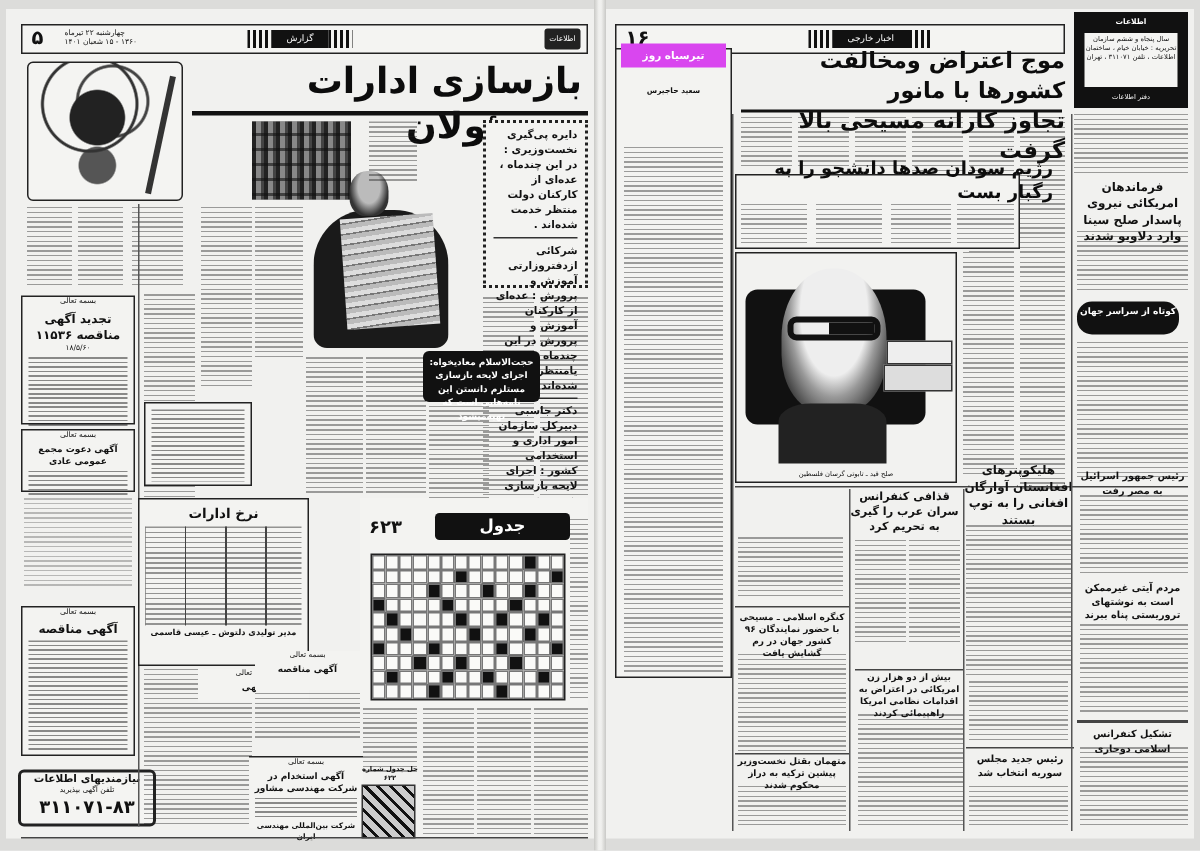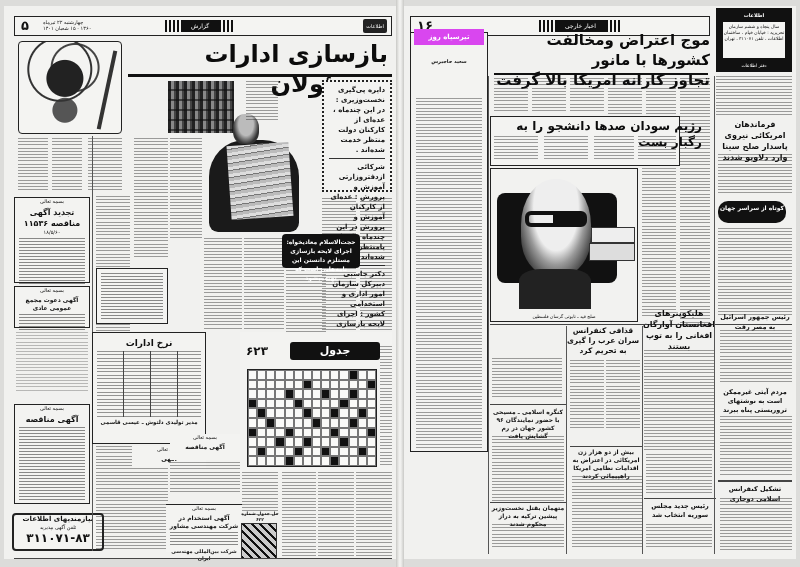"تجاوز کارانه امریکا بالا گرفت" div { text: امریکا -> مسیحی }
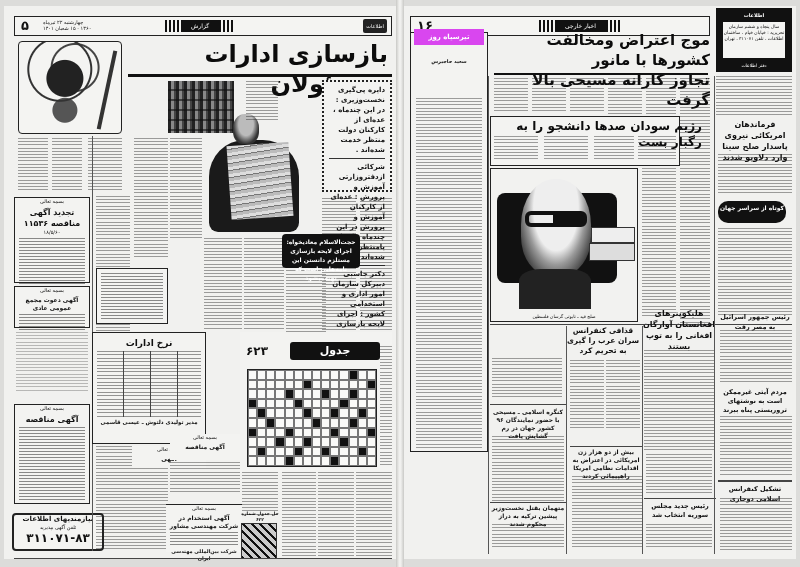"رژیم سودان صدها دانشجو را" .hl-right2 { top: 112px -> 98px }
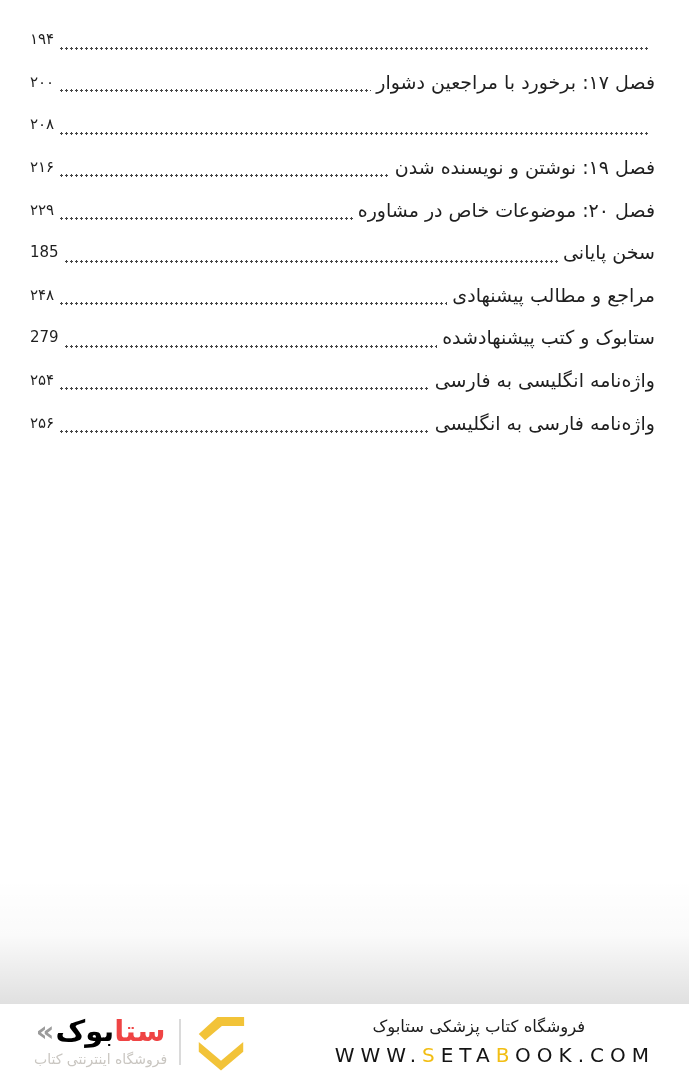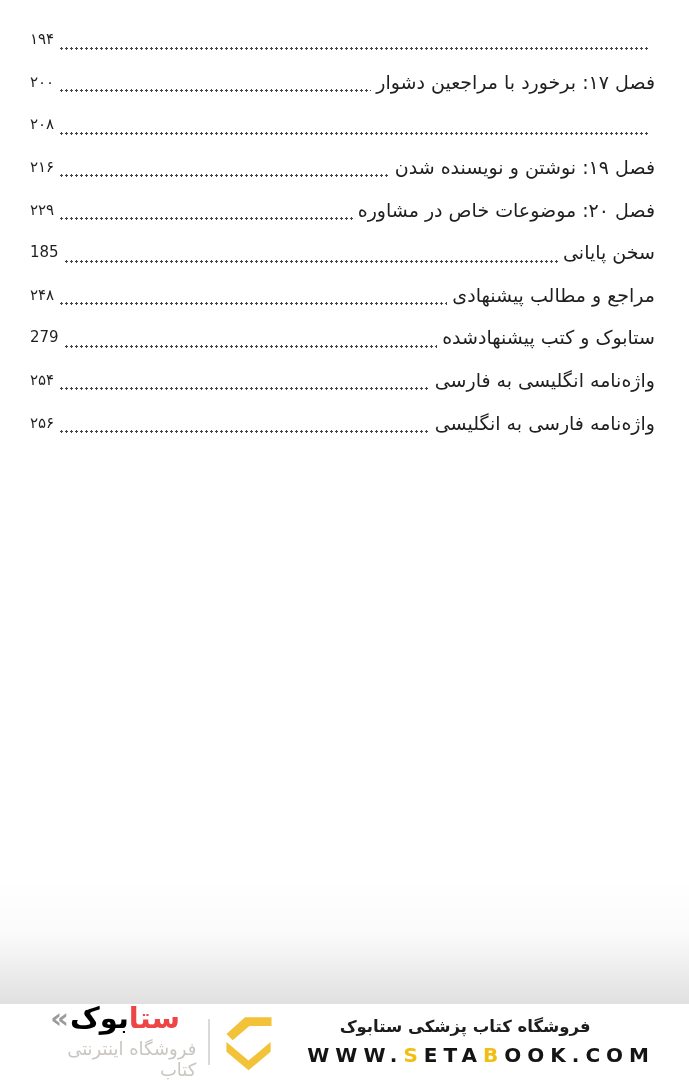"فروشگاه کتاب پزشکی ستابوک" .store-name { font-weight: 700 -> 400 }
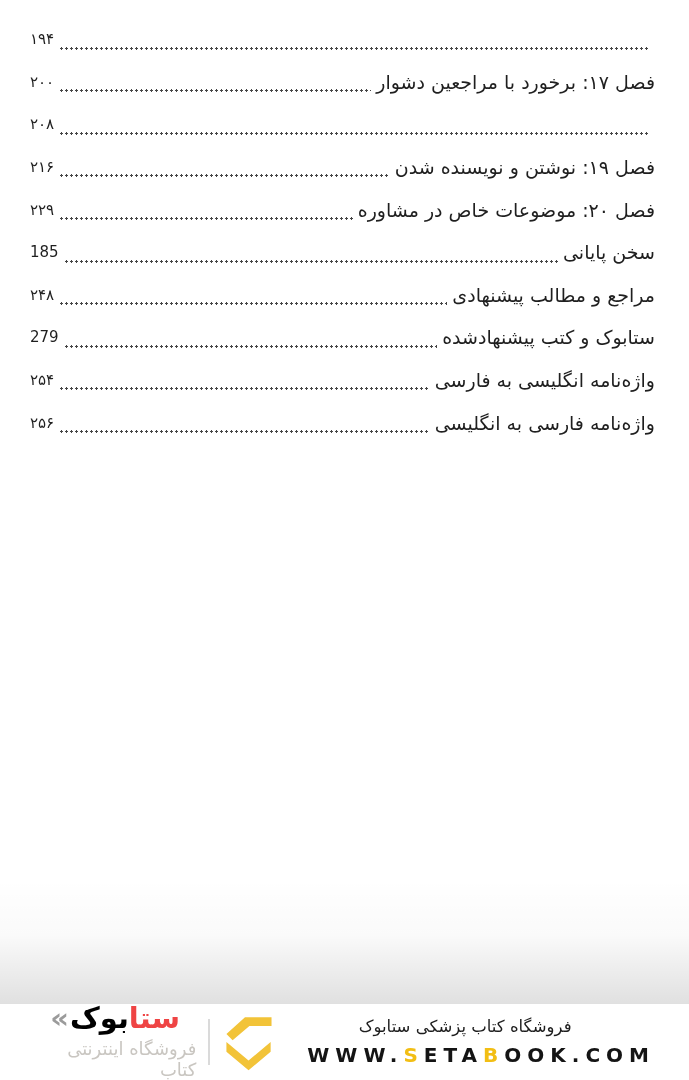"فروشگاه اینترنتی کتاب" .logo-tagline { font-size: 18px -> 14px }
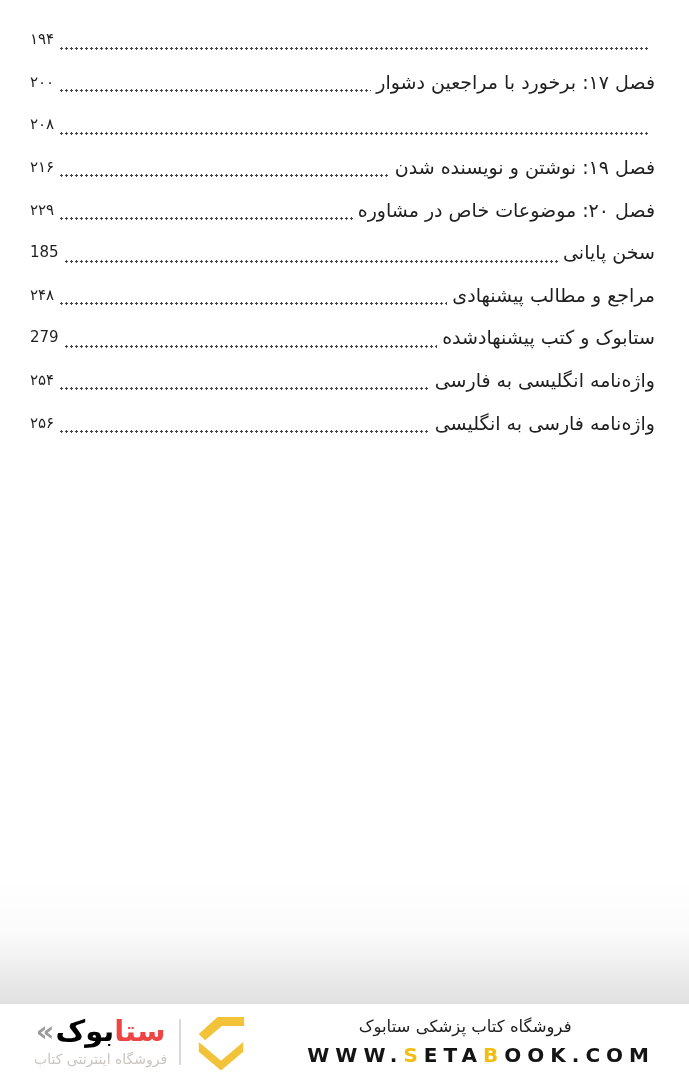"WWW.SETABOOK.COM" .site-url { font-weight: 700 -> 400 }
----------
- **What you should do**: Leave the images aside and return the records above exactly as written.

- **Reply to the exercise**:
"تجاوز کارانه امریکا بالا گرفت" div { text: امریکا -> مسیحی }
"رژیم سودان صدها دانشجو را" .hl-right2 { top: 112px -> 98px }
"فروشگاه کتاب پزشکی ستابوک" .store-name { font-weight: 700 -> 400 }
"فروشگاه اینترنتی کتاب" .logo-tagline { font-size: 18px -> 14px }
"WWW.SETABOOK.COM" .site-url { font-weight: 700 -> 400 }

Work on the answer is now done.